In [1]:

cd ../../../../

/Users/mykhailoslukvin/repo/dv-data-pipeline


  self.shell.db['dhist'] = compress_dhist(dhist)[-100:]


In [2]:
import asyncio
import io
from io import BytesIO
import json
import os
from collections import defaultdict
from pprint import pprint as print

import aiohttp
import pandas as pd
import requests
from tqdm.asyncio import tqdm_asyncio

from dfpp.storage import StorageManager
from dfpp.transformation.column_name_template import SexEnum

MAX_CONCURRENCY = 10

In [3]:
async with StorageManager() as storage_manager:
    path = os.path.join(storage_manager.utilities_path, "sep5_country_lookup.xlsx")
    data = await storage_manager.read_blob(path=path)
    df_country_map = pd.read_excel(BytesIO(data), sheet_name="country_lookup")
    df_region_map = pd.read_excel(BytesIO(data), sheet_name="region_lookup")

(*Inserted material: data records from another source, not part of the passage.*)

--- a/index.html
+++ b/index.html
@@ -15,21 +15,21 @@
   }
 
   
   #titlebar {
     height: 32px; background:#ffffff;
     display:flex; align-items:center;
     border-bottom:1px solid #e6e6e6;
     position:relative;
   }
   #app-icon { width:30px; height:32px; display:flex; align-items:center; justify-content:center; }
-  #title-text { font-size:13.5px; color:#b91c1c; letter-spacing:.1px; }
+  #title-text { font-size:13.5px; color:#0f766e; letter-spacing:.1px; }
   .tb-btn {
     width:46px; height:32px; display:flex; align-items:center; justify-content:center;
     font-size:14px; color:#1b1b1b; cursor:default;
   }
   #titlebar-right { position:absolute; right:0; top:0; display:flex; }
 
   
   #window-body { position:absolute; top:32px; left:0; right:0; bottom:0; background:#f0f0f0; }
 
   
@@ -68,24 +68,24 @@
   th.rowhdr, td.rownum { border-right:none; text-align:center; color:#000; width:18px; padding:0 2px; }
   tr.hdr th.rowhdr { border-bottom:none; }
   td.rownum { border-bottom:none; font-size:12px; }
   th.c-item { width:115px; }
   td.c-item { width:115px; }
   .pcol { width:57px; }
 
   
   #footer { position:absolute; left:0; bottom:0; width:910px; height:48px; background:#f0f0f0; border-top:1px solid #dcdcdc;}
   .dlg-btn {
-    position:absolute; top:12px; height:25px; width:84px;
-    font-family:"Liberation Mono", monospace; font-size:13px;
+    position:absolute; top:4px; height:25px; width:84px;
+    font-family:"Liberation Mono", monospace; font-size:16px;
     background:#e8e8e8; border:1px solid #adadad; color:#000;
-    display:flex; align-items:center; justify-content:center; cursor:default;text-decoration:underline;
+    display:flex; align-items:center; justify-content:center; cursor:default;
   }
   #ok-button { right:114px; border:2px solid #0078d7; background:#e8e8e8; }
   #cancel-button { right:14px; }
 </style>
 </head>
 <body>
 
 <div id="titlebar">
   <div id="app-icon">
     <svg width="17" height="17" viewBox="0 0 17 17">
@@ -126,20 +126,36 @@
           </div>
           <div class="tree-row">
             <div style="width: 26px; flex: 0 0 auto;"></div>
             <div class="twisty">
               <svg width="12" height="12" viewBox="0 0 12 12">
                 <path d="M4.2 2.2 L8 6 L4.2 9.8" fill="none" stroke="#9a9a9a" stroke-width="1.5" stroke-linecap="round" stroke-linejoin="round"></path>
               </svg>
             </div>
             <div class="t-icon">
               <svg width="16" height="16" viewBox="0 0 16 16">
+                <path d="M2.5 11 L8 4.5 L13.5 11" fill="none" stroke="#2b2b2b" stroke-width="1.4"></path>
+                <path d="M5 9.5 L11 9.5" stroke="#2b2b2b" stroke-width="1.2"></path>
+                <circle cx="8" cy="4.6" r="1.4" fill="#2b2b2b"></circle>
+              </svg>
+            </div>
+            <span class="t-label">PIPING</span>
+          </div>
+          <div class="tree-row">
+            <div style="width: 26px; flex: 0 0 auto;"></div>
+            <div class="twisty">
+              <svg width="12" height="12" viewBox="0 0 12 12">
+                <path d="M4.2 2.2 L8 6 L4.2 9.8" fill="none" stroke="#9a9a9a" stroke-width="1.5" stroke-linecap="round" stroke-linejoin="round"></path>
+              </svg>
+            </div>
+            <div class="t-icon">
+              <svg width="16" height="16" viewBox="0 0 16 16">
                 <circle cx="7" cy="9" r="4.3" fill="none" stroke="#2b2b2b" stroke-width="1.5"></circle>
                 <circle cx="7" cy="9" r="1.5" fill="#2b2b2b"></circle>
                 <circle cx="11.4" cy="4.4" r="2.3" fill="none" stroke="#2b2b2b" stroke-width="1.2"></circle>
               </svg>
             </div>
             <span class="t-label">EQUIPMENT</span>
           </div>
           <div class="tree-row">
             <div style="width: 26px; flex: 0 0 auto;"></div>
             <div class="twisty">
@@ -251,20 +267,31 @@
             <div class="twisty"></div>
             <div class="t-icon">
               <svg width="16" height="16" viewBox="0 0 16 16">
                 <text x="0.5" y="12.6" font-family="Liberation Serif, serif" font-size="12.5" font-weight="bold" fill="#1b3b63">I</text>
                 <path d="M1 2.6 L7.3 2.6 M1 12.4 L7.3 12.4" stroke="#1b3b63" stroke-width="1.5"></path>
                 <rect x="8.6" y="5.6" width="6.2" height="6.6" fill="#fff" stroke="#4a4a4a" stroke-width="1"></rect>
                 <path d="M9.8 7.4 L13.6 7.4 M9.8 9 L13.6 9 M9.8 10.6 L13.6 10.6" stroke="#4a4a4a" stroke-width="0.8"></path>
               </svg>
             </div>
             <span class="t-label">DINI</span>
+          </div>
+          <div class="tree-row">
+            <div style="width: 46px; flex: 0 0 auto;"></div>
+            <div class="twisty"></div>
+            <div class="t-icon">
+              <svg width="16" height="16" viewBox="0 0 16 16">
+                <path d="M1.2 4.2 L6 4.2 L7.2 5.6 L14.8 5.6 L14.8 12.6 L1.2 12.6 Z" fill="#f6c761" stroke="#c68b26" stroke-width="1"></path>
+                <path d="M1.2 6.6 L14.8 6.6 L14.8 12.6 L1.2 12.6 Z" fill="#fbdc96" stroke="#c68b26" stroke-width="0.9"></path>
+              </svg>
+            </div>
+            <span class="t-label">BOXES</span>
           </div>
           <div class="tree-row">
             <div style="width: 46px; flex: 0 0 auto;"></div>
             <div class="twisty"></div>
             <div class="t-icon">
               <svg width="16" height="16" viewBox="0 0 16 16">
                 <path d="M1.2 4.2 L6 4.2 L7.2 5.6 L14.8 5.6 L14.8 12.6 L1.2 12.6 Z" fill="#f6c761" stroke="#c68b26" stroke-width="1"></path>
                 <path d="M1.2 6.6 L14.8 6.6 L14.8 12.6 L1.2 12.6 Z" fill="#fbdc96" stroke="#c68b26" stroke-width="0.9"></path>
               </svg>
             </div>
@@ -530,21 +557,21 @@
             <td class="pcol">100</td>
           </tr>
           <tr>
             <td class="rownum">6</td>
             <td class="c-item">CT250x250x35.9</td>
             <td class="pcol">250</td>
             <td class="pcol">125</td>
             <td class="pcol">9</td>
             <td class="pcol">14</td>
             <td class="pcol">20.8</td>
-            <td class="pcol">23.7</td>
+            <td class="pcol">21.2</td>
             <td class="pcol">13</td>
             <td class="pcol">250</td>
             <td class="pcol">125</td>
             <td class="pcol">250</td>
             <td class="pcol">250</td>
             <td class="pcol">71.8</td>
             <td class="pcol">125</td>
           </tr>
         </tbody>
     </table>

df_country_map = df_country_map[df_country_map["Numeric code"].notna()]
df_country_map["Numeric code"] = df_country_map["Numeric code"].astype(int)

df_region_map = df_region_map[df_region_map["Numeric code"].notna()]
df_region_map["Numeric code"] = df_region_map["Numeric code"].astype(int)

iso_3_region = dict(df_region_map[["Numeric code", "Alpha-3 code"]].values)
iso_3_country = dict(df_country_map[["Numeric code", "iso3"]].values)

iso_3_country.update(iso_3_region)

iso_3_map = iso_3_country

In [4]:
sex_remap = {
    "BOTHSEX": SexEnum.BOTH.value,
    "MALE": SexEnum.MALE.value,
    "FEMALE": SexEnum.FEMALE.value,
}

age_remap = {"ALLAGE", "all"}

In [5]:
def get_indicators():
    url = "https://unstats.un.org/sdgapi/v1/sdg/CompareTrends/GetDisaggregatedGlobalAndRegional"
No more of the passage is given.